MONITOR, Jakarta – PT Jasa Marga (Persero) Tbk. dalam hitungan jam akan memberlakukan 100 persen transaksi non tunai di gardu tol, tepatnya pada 31 Oktober 2017. VP Divisi Managemen Operasi Jasa Marga Raddy R Lukman mengakui hingga kini pihaknya masih menjumpai kendala, yakni terkait pengguna jalan tol yang masih tidak memiliki uang elektronik (UE) atau saldo yang tidak mencukupi.

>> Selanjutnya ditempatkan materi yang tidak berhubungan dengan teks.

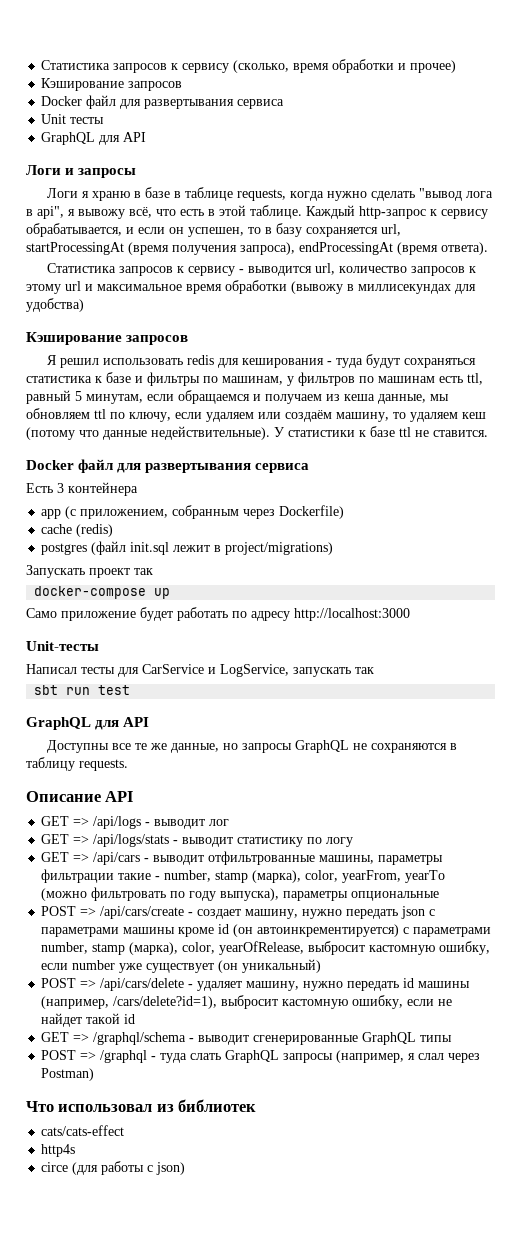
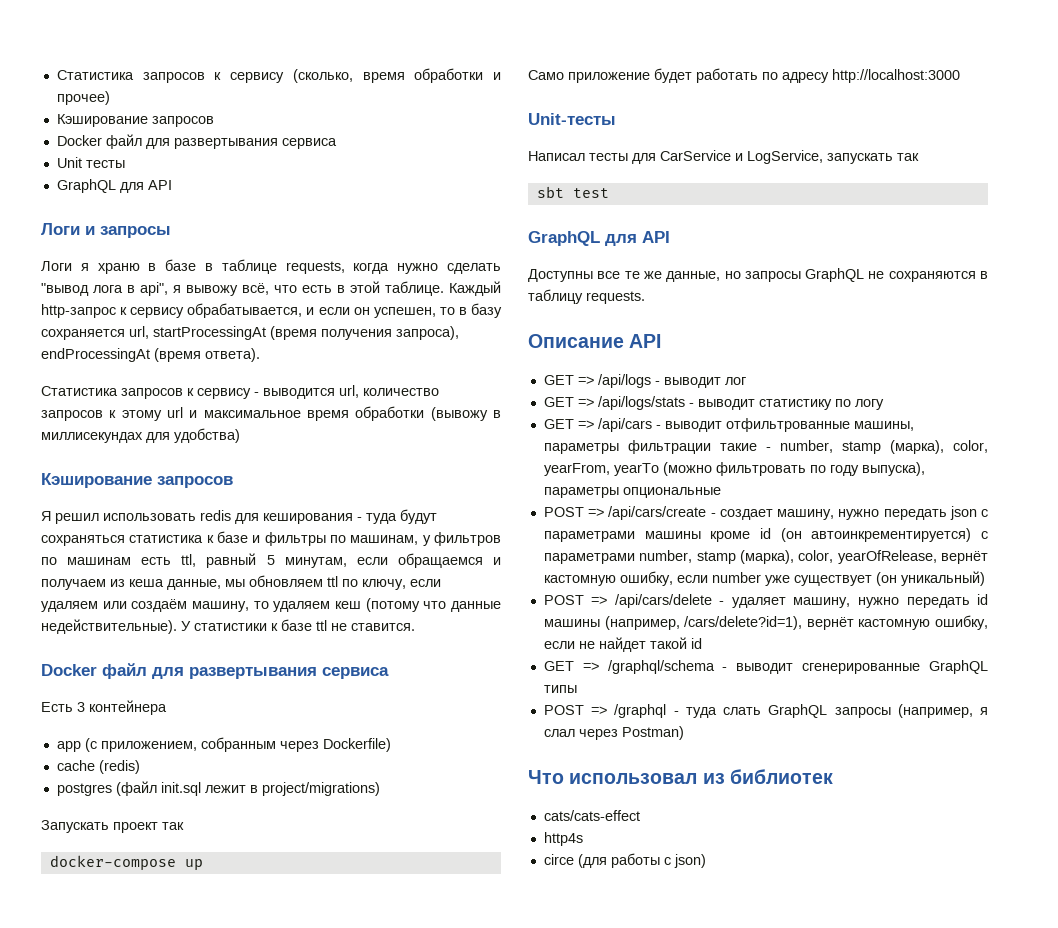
[66,687,91,695] run -> (564, 192) none
[308,941,366,955] выбросит -> [941,551,989,564] вернёт
[221,995,279,1009] выбросит -> [806,617,854,630] вернёт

Untuk itu, Jasa Marga berencana mengubah gerbang tol yang tidak berfungsi menjadi depo top up atau semacam drive thrue pengisian uang elektronik (UE), dimana sebelumnya Badan Usaha Milik Negara (BUMN) yang membidangi penyelenggaraan jalan tol tersebut sebelumnya menutup beberapa gerbang tol guna efisiensi waktu pengguna jalan tol.
“Nanti bisa Semarang, di Jagorawi bahkan di ex-gardunya itu nanti kami jadikan semacam drive thrue, di Tangerang itu nanti di Karang Tengah nanti kita rencanakan juga menjadi drive thrue,” kata Raddy di Galery Nasional, Jakarta, Senin (30/10).

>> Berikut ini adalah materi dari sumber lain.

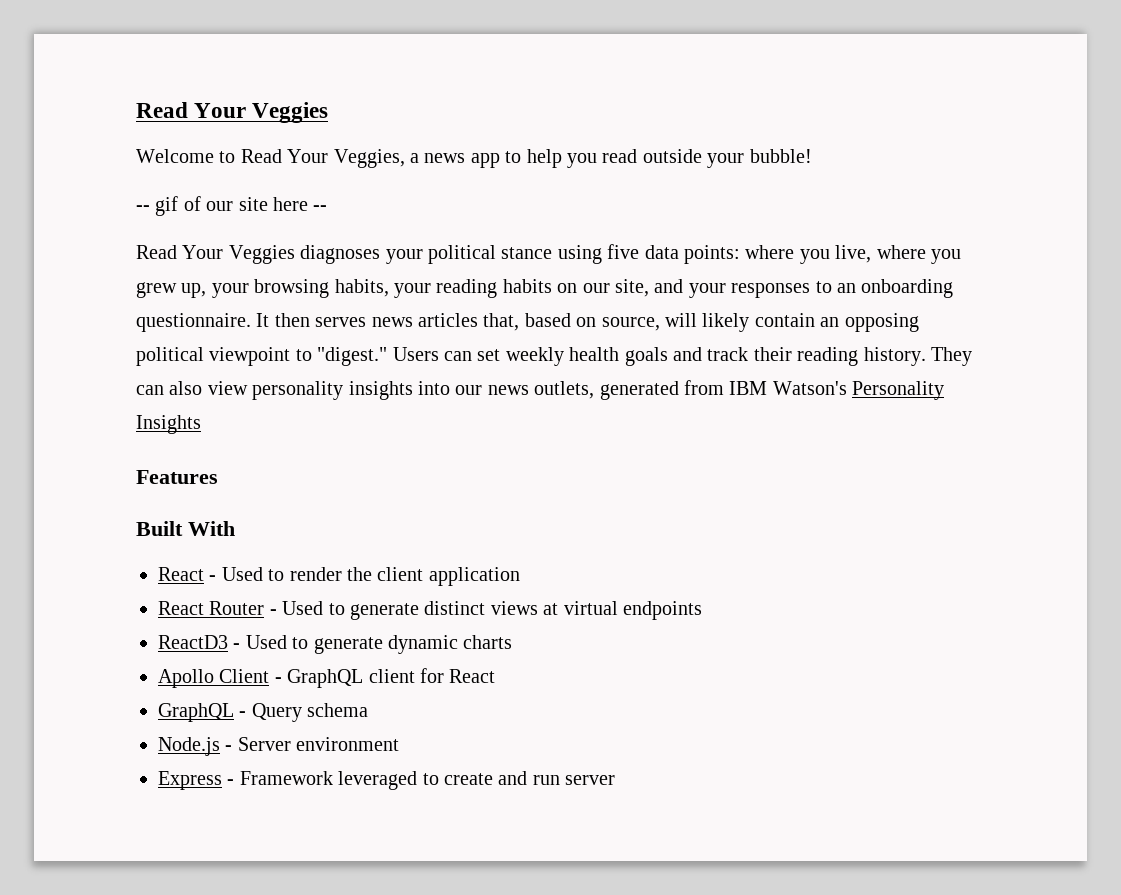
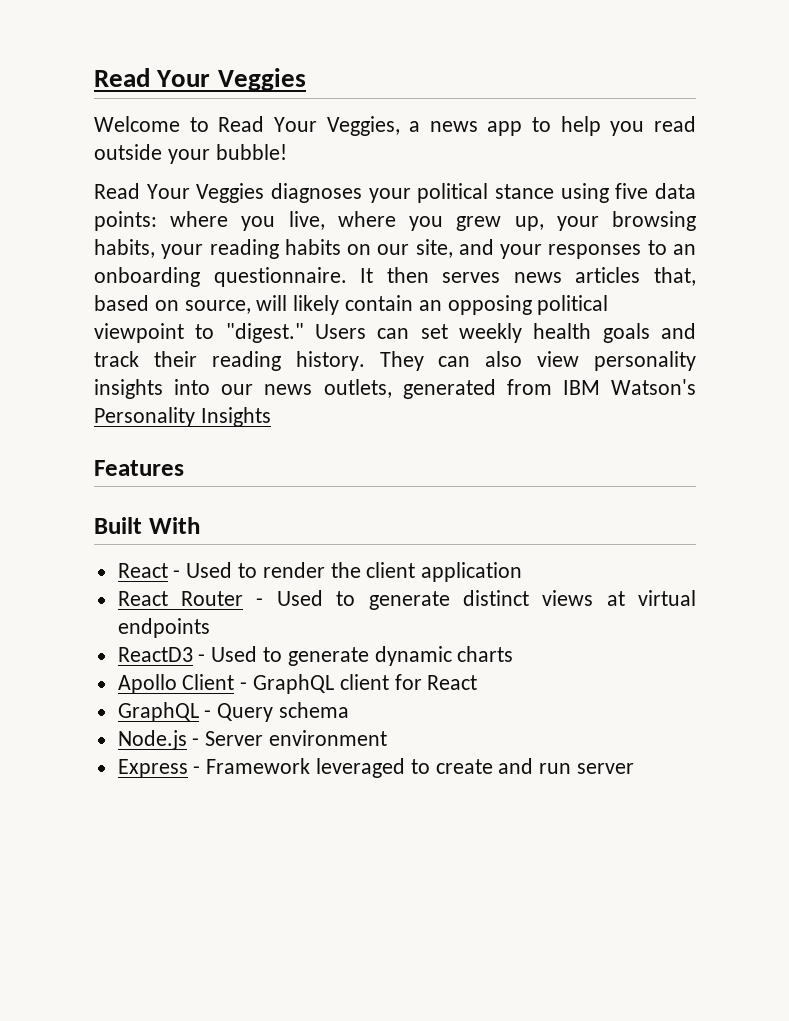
[136,196,328,216] // -- gif of our site here -- -> (287, 152) none

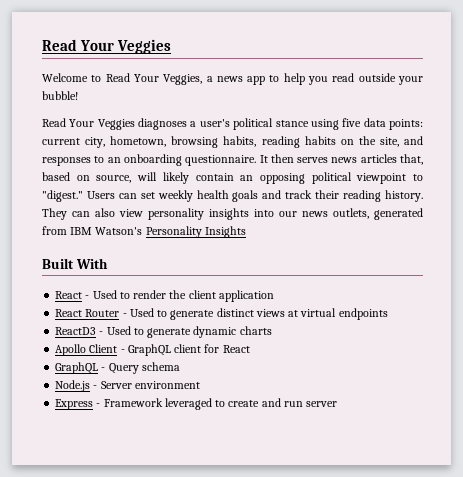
[368,188,411,203] your -> [190,119,230,127] a user's
[170,211,599,231] where you live, where you grew up, your -> [42,136,167,148] current city, hometown,
[161,244,204,259] your -> (257, 141) none
[377,244,410,255] our -> [358,136,376,145] the
[500,244,543,259] your -> (424, 140) none
[94,460,184,476] // Features -> (246, 232) none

Dia menjelaskan, di beberapa gerbang tol memang menyediakan fasilitas top up tunai maupun non tunai melalui mesin EDC, namun menurut Raddy, pihaknya kerap menjumpai komplain dari pengguna jalan tol mengenai panjangnya antrean akibat top up di gardu tol.
“Kami memang tidak menghimbau masyarakat untuk melakukan top up di gardu tol, karena itu juga akan menghambat transaksi. Kami himbau top up di luar, di ATM, di Indomaret maupun di rest area,” tambahnya.
Untuk diketahui, pemberlakuan 100 persen transaksi non tunai di seluruh gerbang tol Jasa Marga adalah upaya untuk mendukung program Gerakan Nasional Non Tunai (GNNT) yang dicanangkan Pemerintah melalui Bank Indonesia. Program tersebut digalakkan untuk mendorong transaksi masyarakat yang lebih inklusif. Penerapan 100 persen non tunai tersebut rencananya akan diberlakukan mulai 31 Oktober 2017.